Counting algorithms for linkage

The Lander-Green algorithm is algebraically different from the EM algorithm that maximizes likelihood. In our experience the numerical difference is very small. Since computations are no easier or convergence faster for the Lander-Green algorithm, there is no reason to prefer it to EM. As suggested by Green (personal communication), layering is advantageous. Occasional updating of the information weights might also be considered to accelerate mapping.

The CEPH consortium primary linkage map of human chromosome 10

The first CEPH consortium map, that of chromosome 10, is presented. This primary linkage map contains 28 continuously linked loci defined by genotypes generated from CEPH family DNAs with 37 probe and enzyme combinations. Cytogenetic localization of some of the genetic markers indicates that the consortium map extends, at least, from 10p13 to 10q26. The order of loci on the consortium map agrees with the physical localization data. The female map spans 309 cM (206 cM if an approximation of interference is included in the mapping function used to construct the map), and the mean genetic distance of intervals is 11 cM (7 cM). Also presented are maps of chromosome 10 from each of five CEPH collaborating laboratories, based on genotypes for all relevant markers in the CEPH database. The CEPH consortium map of chromosome 10 should be useful for localization of any gene of interest falling within the span covered. The genotypes in the chromosome 10 consortium map database are now available to the scientific community.
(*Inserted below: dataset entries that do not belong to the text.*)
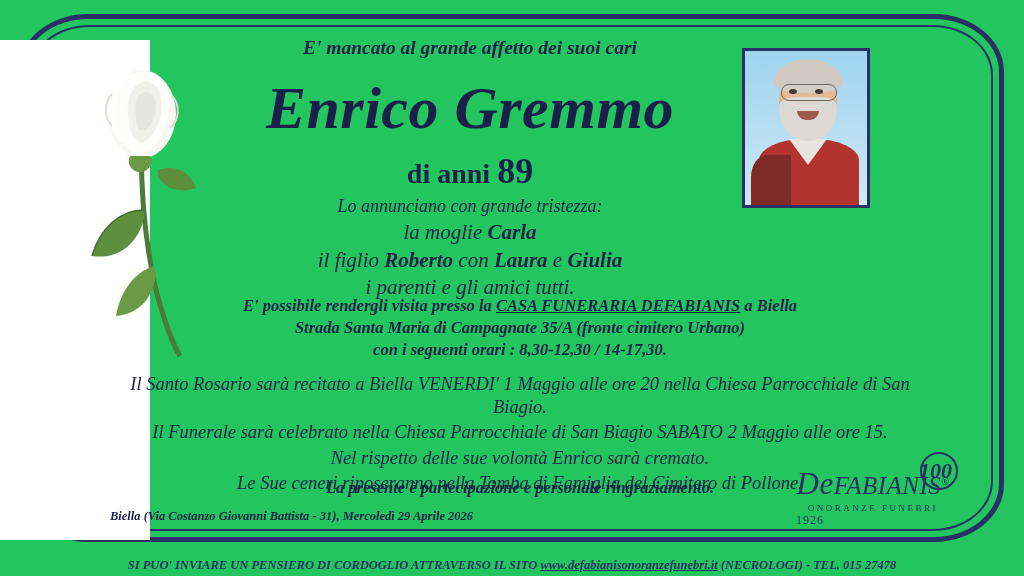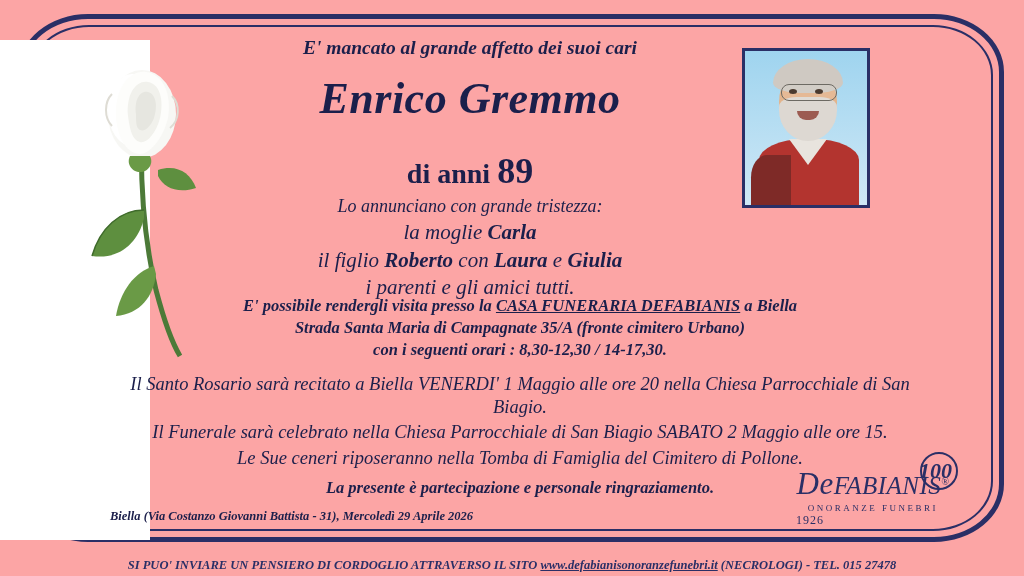--- a/index.html
+++ b/index.html
@@ -11,21 +11,21 @@
     width: 1024px;
     height: 576px;
     overflow: hidden;
     font-family: "Liberation Serif", serif;
     color: #1b1f4b;
   }
   .card {
     position: relative;
     width: 1024px;
     height: 576px;
-    background: #fca5a5;
+    background: #22c55e;
     overflow: hidden;
   }
   
   .border-outer {
     position: absolute;
     left: 18px; top: 14px;
     width: 986px; height: 528px;
     border: 5px solid #2a2f66;
     border-radius: 70px / 58px;
     box-sizing: border-box;
@@ -70,21 +70,21 @@
     left: 190px; top: 36px; width: 560px;
     font-style: italic;
     font-weight: bold;
     font-size: 19.5px;
   }
   .name {
     position: absolute;
     left: 150px; top: 72px; width: 640px;
     font-style: italic;
     font-weight: bold;
-    font-size: 44px;
+    font-size: 60px;
     letter-spacing: 0.5px;
   }
   .age {
     position: absolute;
     left: 250px; top: 150px; width: 440px;
     font-weight: bold;
     font-size: 28px;
   }
   .age .big { font-size: 36px; }
 
@@ -328,20 +328,21 @@
       <div class="line">
         E' possibile rendergli visita presso la <span class="u">CASA FUNERARIA DEFABIANIS</span> a Biella
       </div>
       <div class="line">Strada Santa Maria di Campagnate 35/A (fronte cimitero Urbano)</div>
       <div class="line">con i seguenti orari : 8,30-12,30 / 14-17,30.</div>
     </div>
 
     <div class="ceremony">
       <div class="line">Il Santo Rosario sarà recitato a Biella VENERDI' 1 Maggio alle ore 20 nella Chiesa Parrocchiale di San Biagio.</div>
       <div class="line">Il Funerale sarà celebrato nella Chiesa Parrocchiale di San Biagio  SABATO 2 Maggio alle ore 15.</div>
+      <div class="line">Nel rispetto delle sue volontà Enrico sarà cremato.</div>
       <div class="line">Le Sue ceneri riposeranno nella Tomba di Famiglia del Cimitero di Pollone.</div>
     </div>
 
     <div class="line closing">La presente è partecipazione e personale ringraziamento.</div>
 
     <div class="place-date">Biella (Via Costanzo Giovanni Battista - 31), Mercoledì 29 Aprile 2026</div>
 
     <div class="footer">
       <span>SI PUO' INVIARE UN PENSIERO DI CORDOGLIO ATTRAVERSO IL SITO </span><span class="u">www.defabianisonoranzefunebri.it</span><span> (NECROLOGI) - TEL. 015 27478</span>
     </div>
A centromere map of the X chromosome from trisomies of maternal origin

A centromere map is derived from XXX and XXY trisomies of maternal origin. Preliminary data suggest reduced recombination in the tetrads giving rise to mei I nondisjunction, but an excess of recombination in the pericentric region. As in Drosophila, multichiasmate tetrads may be more at risk of nondisjunction than nullochiasmate tetrads.